6. Pipe Operator(%>%)

A pipe operator is generally used if we want to integrate the output of one function as the input of another function. if you look at the example provided in the group_by function we created an intermediate variable called ‘sc’.We input this variable as the argument in summarize function. Basically what happened here is the output of group_by function was fed as input into the summarize function. We can simplify the above operation with the use of a pipe operator.Code for the pipe operator will look like this.

`murders%>%group_by(region)%>%summarize(mean(total))`

Here the murders dataset is fed as input into group_by function. Then the function groups the data on the basis of region and pass it on to summarize function where it will calculate the mean of data and summarizes it on the basis of region wise. The output of the above code will look like this.

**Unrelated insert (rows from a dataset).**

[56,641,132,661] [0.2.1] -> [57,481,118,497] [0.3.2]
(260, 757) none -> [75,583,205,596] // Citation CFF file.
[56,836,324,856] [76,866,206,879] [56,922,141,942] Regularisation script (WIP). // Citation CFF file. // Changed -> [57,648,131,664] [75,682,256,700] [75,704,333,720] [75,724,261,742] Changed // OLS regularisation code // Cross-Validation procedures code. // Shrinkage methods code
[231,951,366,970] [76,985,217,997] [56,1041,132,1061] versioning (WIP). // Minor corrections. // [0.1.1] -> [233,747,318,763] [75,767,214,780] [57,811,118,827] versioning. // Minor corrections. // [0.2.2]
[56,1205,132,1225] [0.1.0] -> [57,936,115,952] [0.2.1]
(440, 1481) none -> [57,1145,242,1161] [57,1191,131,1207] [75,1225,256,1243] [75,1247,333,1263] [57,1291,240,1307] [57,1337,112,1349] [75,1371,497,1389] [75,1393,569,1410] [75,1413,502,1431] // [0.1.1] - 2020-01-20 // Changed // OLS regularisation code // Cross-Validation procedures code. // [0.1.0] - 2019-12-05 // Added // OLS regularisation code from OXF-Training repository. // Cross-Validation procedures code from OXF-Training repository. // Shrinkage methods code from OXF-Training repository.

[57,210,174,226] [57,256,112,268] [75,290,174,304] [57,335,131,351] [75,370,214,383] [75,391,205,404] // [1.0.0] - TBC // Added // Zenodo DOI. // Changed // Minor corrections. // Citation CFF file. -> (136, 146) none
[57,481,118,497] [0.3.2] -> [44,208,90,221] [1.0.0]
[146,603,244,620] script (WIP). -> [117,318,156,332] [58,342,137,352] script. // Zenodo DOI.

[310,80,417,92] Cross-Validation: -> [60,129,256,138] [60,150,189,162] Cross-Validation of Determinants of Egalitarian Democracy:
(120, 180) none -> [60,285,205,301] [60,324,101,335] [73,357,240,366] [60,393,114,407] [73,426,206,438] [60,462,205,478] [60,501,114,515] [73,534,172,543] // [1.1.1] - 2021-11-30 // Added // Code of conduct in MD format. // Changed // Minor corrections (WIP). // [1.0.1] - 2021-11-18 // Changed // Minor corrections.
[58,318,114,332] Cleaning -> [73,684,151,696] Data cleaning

If you have observed this is the same output we received in the group by and summarize command when used with an intermediate variable.

We can also use the mutate and filter function with the help of a pipe operator.

`murders%>%mutate(rate=total/population*100000)%>%filter(rate<=0.71)`

Above command will pass the data murders into mutate function which will add a new variable rate and then pass the data into filter which filters it with rate<=0.71

One thing to note here is that when using the pipe operator we don’t have to pass the first argument which is the name of the dataset into each function. This is because dplyr will understand the data is coming from murders table and we don’t have to specify explicitly in the mutate, filter, group by or summarize functions!

Now there are lot many other functions related to Dplyr package which can be used as part of data exploratory or manipulation but for initial analysis above are the important functions which will be mainly used.